Using MA, you gain access to the commands music_assistant.play_announcement and music_assistant.play_media actions. You would call the media_player.(all other commands for pause, play, volume…) for any other media actions within intents, scripts or automations.

Using this approach, I added a few firmware lines to the PE after taking control in ESPHome Builder. The lines call a script as yours does, but uses handling built into MA to pause and resume music through native commands. This seems to act more reliably:

Here is the full ESP32 code you would paste into ESPHome Builder when trying this approach. This firmware was current on 09/08/2025, but current firmware can also be found here.

Change the name in substitutions at the top to the name of YOUR PE instance.
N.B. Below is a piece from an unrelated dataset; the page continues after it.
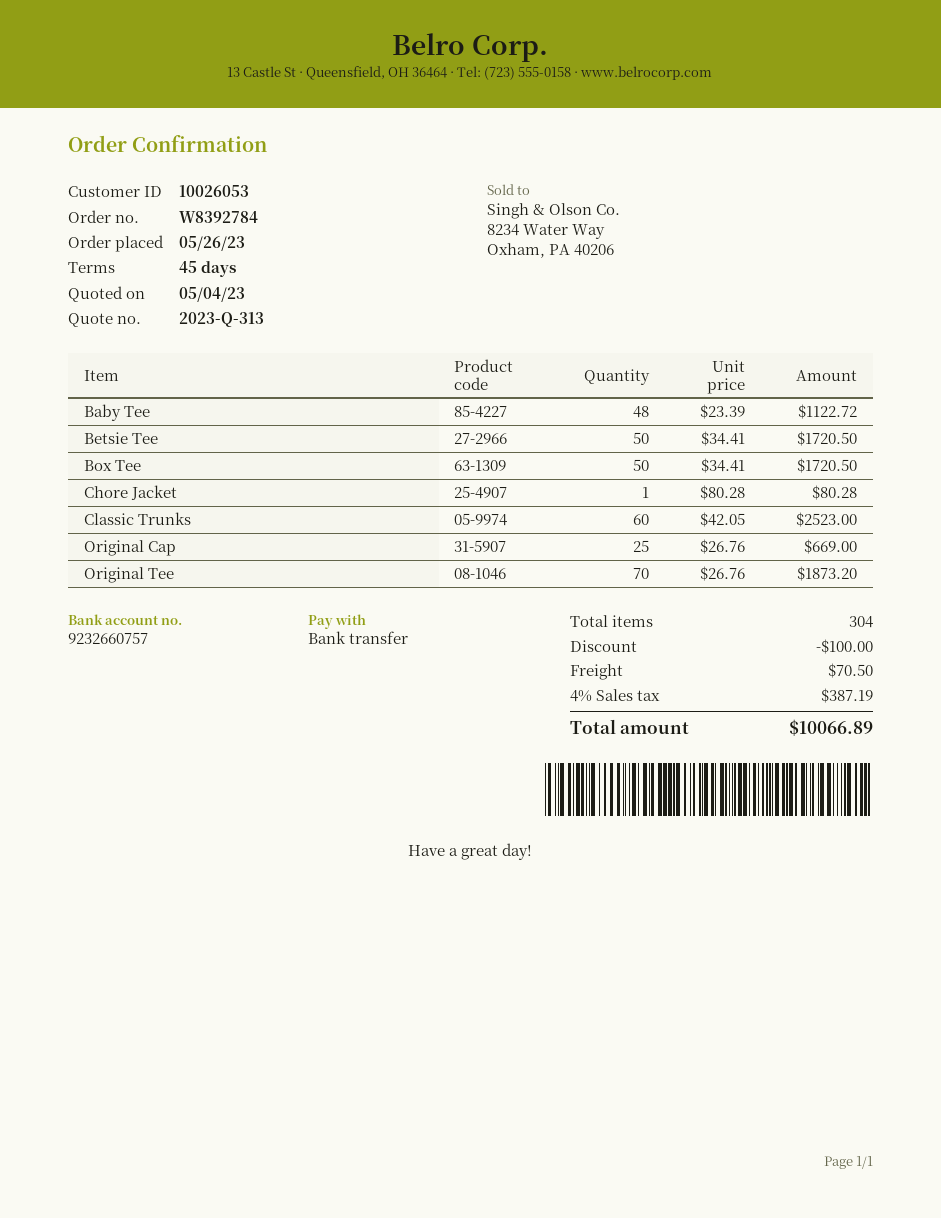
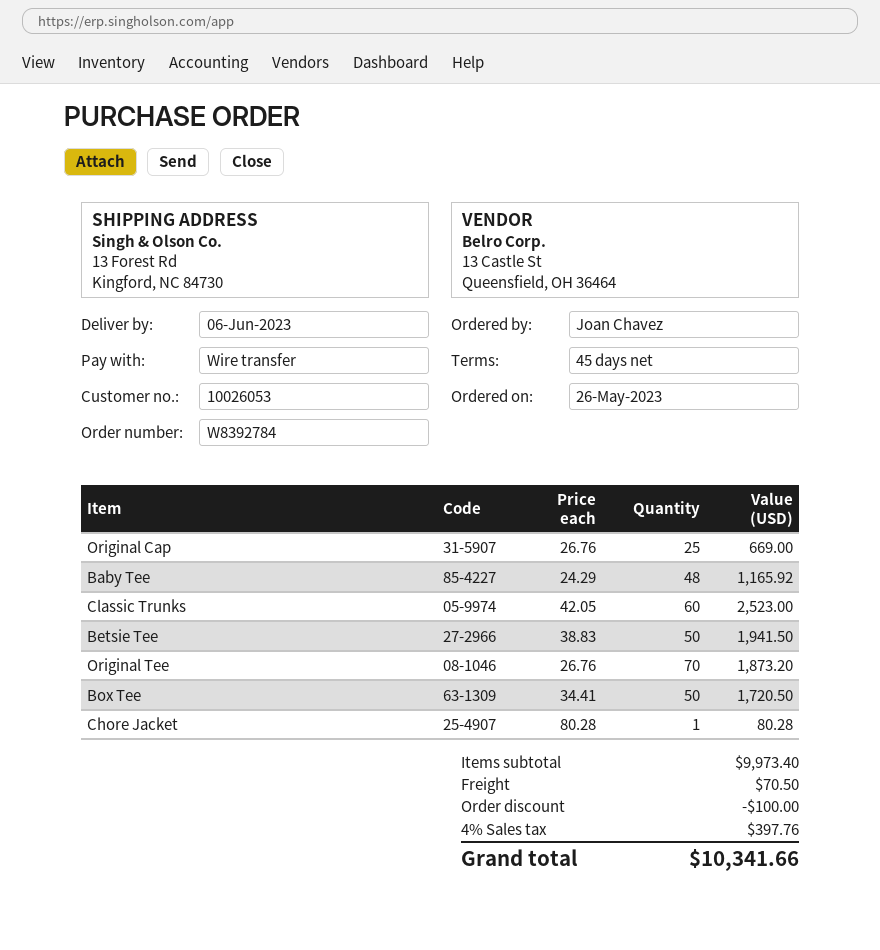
Baby Tee: 48 x 23.39 = 1122.72 -> 48 x 24.29 = 1165.92
Betsie Tee: 50 x 34.41 = 1720.50 -> 50 x 38.83 = 1941.50
tax: 4% = 387.19 -> 4% = 397.76
total: 10066.89 -> 10341.66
Also make sure you have your wifi credentials saved in the ESPHome Secrets file which is can be accessed at the top and to the right of your device name in ESPHome Device Builder:

on_tts_start:
    - if:
        condition:
          # The intent_progress trigger didn't start the TTS Reponse
          lambda: 'return id(voice_assistant_phase) != ${voice_assist_replying_phase_id};'
        then:
          - lambda: id(voice_assistant_phase) = ${voice_assist_replying_phase_id};
          - script.execute: control_leds
          # Start a script that would potentially enable the stop word if the response is longer than a second
          - script.execute: activate_stop_word_once
    # Add our TTS interception here
    - media_player.volume_set:
        id: external_media_player
        volume: 0.0
  on_tts_end:
    - homeassistant.action:
        action: script.mass_announce_tts
        data:
          url: !lambda 'return x;'
    - delay: 
        milliseconds: 10  # Give announcement time to start
    - if:
        condition:
          media_player.is_announcing:
        then:
          media_player.stop:
            announcement: true
  # When the voice assistant ends ...
  on_end:
    - wait_until:
        not:
          voice_assistant.is_running:
    - mixer_speaker.apply_ducking:
        id: media_mixing_input
        decibel_reduction: 0
        duration: 0s
    # ADD THIS to restore volume after TTS
    - media_player.volume_set:
        id: external_media_player
        volume: 0.7  # Or whatever default volume you prefer
    - if:
        condition:
          lambda: return id(voice_assistant_phase) == ${voice_assist_error_phase_id};
        then:
          - delay: 0s
    - lambda: id(voice_assistant_phase) = ${voice_assist_idle_phase_id};
    - script.execute: control_leds
  on_timer_finished:
    - switch.turn_on: timer_ringing
  on_timer_started:
    - script.execute: control_leds
  on_timer_cancelled:
    - script.execute: control_leds
  on_timer_updated:
    - script.execute: control_leds
  on_timer_tick:
    - script.execute: control_leds

The key changes from stock firmware are:

  • on_tts_start → we mute the PE volume
  • on_tts_end → we call script.mass_announce_tts, let the returned response from the HA pipeline begin for 10ms and if the PE has been sent a voice response to play, we stop the announcement from playing. The 10ms is needed because we can’t “stop” the announcement if it hasn’t started playing.
  • on_end → we do some cleanup by restoring the PE volume and change the ducking and delay time to quickly return to the idle state.

Since the assistant pipeline architecture can’t be overridden without writing our own pipeline, the best we can do is silence the response. No amount of coding and exploring I have tried has resulted with me finding a way to simply accept voice input and redirect responses to the Sonos solely. The pipeline is distinctly designed for the input device to be the output device. Period. All we can do is mute the response.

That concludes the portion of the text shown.